Cameras lie. Not on purpose. They just see flat surfaces from angles, and angles bend rectangles into trapezoids. For most of what we use cameras for, this doesn't matter. But the moment you want to measure something on that surface (the real distance between two points, the actual size of an object, where on a map a particular pixel falls), the distortion stops being incidental and becomes the whole problem.
This post is about the tool that solves it: homography. We'll cover what it is, the math behind it, how to compute it from a handful of matched points, and offer an interactive demo to play with. Then we'll walk through the project that pulled us into it: estimating the real-world velocity of a moving cart from a single fixed camera.
What is homography?
The word homography comes from Greek: homos (same) and graphein (to write, or draw). Same drawing. And that's a surprisingly accurate name for what it does.

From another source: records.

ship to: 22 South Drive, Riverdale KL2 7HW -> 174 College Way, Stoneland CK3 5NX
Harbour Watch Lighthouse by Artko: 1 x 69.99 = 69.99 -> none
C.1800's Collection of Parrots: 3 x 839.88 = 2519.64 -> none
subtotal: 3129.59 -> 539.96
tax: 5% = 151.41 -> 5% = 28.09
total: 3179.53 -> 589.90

Take a photo of a flat surface straight-on and you see a rectangle. Tilt the camera and you see a trapezoid. The physical object didn't change. The perspective changed. Homography is the mathematical relationship between those two views. It tells you: given a point in one image, where does the same point appear in the other?

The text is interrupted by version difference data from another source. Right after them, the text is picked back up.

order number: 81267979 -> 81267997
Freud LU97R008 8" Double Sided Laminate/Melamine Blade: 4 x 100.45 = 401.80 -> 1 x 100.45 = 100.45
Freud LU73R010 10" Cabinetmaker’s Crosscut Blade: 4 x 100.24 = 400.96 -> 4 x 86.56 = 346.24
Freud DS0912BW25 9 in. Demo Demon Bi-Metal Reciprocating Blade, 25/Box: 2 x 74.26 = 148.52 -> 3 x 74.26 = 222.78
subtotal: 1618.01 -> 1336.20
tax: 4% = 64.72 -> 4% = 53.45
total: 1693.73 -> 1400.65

What connects the two views is a single 3×3 matrix, usually called H. That's it. Multiply a point by H and you get its corresponding position in the other view.
You might be thinking: "This is just a projective transformation matrix." And yes, that's exactly what it is. For those who haven't thought about transformation matrices in a while, here's how homography fits into the bigger picture.
We have a hierarchy of 2D transformations, where each level adds more flexibility:
Translation moves things around (2 degrees of freedom)
Euclidean/rigid adds rotation (3 DOF)
Similarity adds uniform scaling (4 DOF)
Affine adds shearing and non-uniform scaling (6 DOF)
All of the simpler transformations are special cases of homography. Affine transformations preserve parallel lines. Homography doesn't, which is why parallel lines can appear to converge toward a vanishing point when viewed in perspective. But one property is preserved across all levels: straight lines stay straight. This is what makes homography so useful for working with planar surfaces like floors, walls, documents, and sports fields.
Using homography in practice means computing H. The standard recipe takes a small number of point correspondences — pairs of points where the same physical point shows up in both views, with known coordinates in each — and solves for the matrix that maps one onto the other. H has 9 entries but only 8 of them are independent, and exactly four point correspondences give the information needed to pin those 8 numbers down.
If you want the algebra behind that — why scaling makes one entry redundant, and how four pairs of points give exactly the eight equations needed to solve for H — expand the math section below. Otherwise, skip past it; the rest of the post works on its own.
Computing it in practice
Direct Linear Transform (DLT)
The standard method for computing H is called the Direct Linear Transform. Each point correspondence gives two linear equations in the entries of H, so four correspondences give eight — exactly the right number to solve for the eight independent entries. As long as no three source points are collinear, the system has a unique solution that we can read off directly. At 4 points there's nothing to minimize; the answer is exact.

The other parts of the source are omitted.